En este sentido, el coordinador de los asesores internos de Aedaf que han realizado el estudio, Daniel Gómez-Olano, ha sacado los colores a la Agencia Tributaria, a la que ha acusado de “querer jugar con ventaja”, ya que cuando se habla de un tipo efectivo del “5%, 6% o 7%”, éste se ha calculado con los impuestos pagados en España con respecto a los beneficios obtenidos por el grupo en todo el mundo, lo que “no es representativo”. Por este motivo, entiende que sería más conveniente calcular el tipo efectivo en función de los ingresos en España, algo que la propia Agencia Tributaria ya hace al ponerlos en relación con la base imponible y que sitúa la ratio en un “razonable” 21,5%.

Sin embargo, Gómez-Olano cree que se debería un paso más allá y aplicar a esta base imponible un ajuste de las deducciones por doble imposición de dividendos, lo que daría como resultado un tipo efectivo del 22,6%, muy cercano al 25%” de tipo nominal y “mucho más representativo de la realidad”. Este tipo efectivo es menor para los grupos consolidados (que suelen ser las grandes corporaciones), un 21,7%, que para las sociedades que no constituyen grupos, un 23,2%. “Los que conocen de verdad lo que se tributa, algunas afirmaciones de políticos sobre los poco que pagan las empresas son un insulto a la inteligencia”, reiteró.

Por otro lado, Javier Taboada, responsable de Estudios e Investigación de esta asociación, ha cargado contra el denominado informe país por país -que pone en relación los impuestos pagados con los beneficios obtenidos por las multinacionales en todo el mundo- porque tiene “limitaciones” a la hora de determinar el tipo efectivo.
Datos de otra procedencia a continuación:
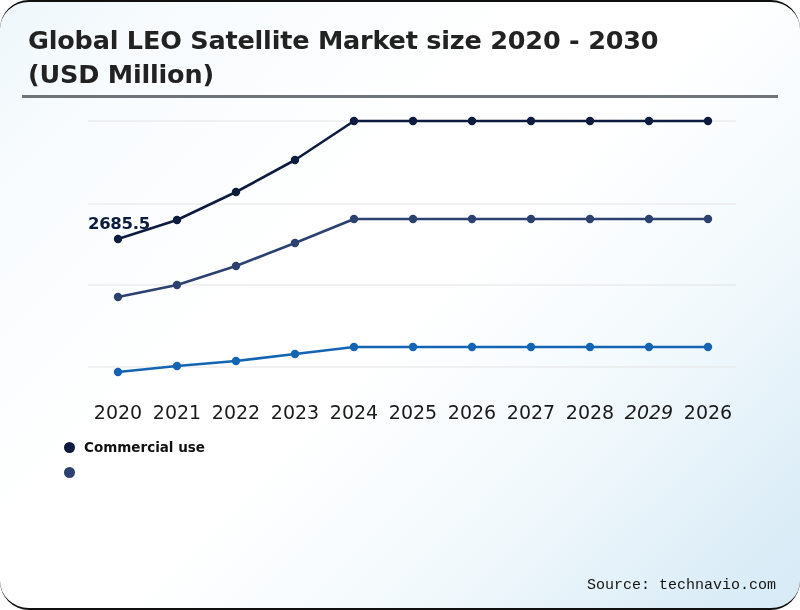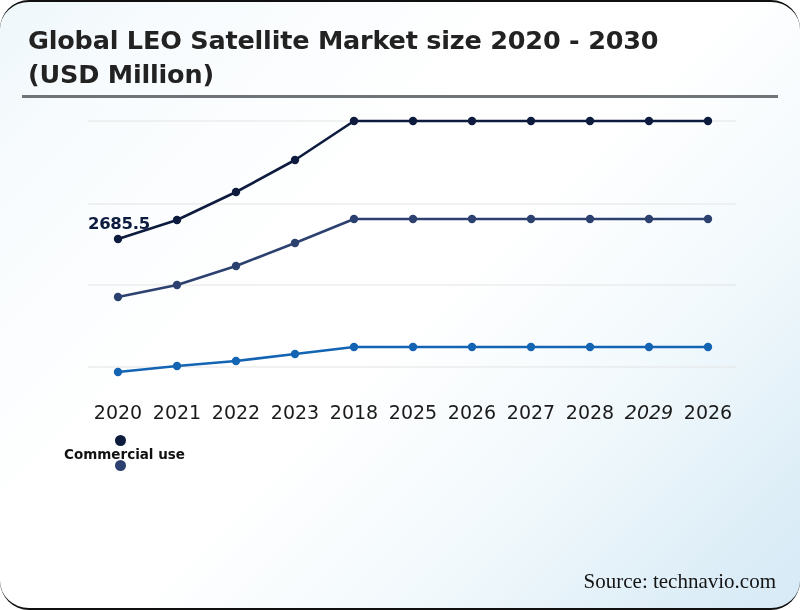--- a/index.html
+++ b/index.html
@@ -108,21 +108,20 @@
   #legend {
     position: absolute;
     left: 64px;
     top: 433px;
   }
   .legend-row {
     display: flex;
     align-items: center;
     height: 24px;
     margin-bottom: 1px;
-    flex-direction: column;
   }
   .legend-dot {
     width: 11px;
     height: 11px;
     border-radius: 50%;
     flex: 0 0 auto;
     margin-right: 9px;
   }
   .legend-label {
     font-family: "DejaVu Sans", sans-serif;
@@ -130,22 +129,22 @@
     font-weight: bold;
     color: #111111;
     white-space: nowrap;
   }
 
   
   #source-note {
     position: absolute;
     right: 24px;
     bottom: 14px;
-    font-family: Liberation Serif, serif;
-    font-size: 21px;
+    font-family: Liberation Mono, monospace;
+    font-size: 15px;
     font-weight: normal;
     color: #141414;
   }
 </style>
 </head>
 <body>
 
 <div id="page">
 
   <div id="title-block">
@@ -200,21 +199,21 @@
           <circle cx="708" cy="345" r="4.2" fill="#1464b4"></circle>
         </g>
     </svg>
   </div>
 
   <div id="x-axis">
       <div class="x-tick" style="left: 118px;">2020</div>
       <div class="x-tick" style="left: 177px;">2021</div>
       <div class="x-tick" style="left: 236px;">2022</div>
       <div class="x-tick" style="left: 295px;">2023</div>
-      <div class="x-tick" style="left: 354px;">2018</div>
+      <div class="x-tick" style="left: 354px;">2024</div>
       <div class="x-tick" style="left: 413px;">2025</div>
       <div class="x-tick" style="left: 472px;">2026</div>
       <div class="x-tick" style="left: 531px;">2027</div>
       <div class="x-tick" style="left: 590px;">2028</div>
       <div class="x-tick" style="left: 649px; font-style: italic;">2029</div>
       <div class="x-tick" style="left: 708px;">2026</div>
     </div>
 
   <div id="data-label-2685">2685.5</div>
La principal limitación es que solo tiene en cuenta el resultado del beneficio agregado en lugar del consolidado -que no descuenta las operaciones intragrupo- o computa la tributación por el sistema de caja en lugar de por el sistema de devengo. “No se puede utilizar el informe país por país y decidir con eso el tipo efectivo de tributación media de las empresas españolas, eso es ser ventajista y reflejar una realidad interesada, la que más le conviene”, criticó Taboada.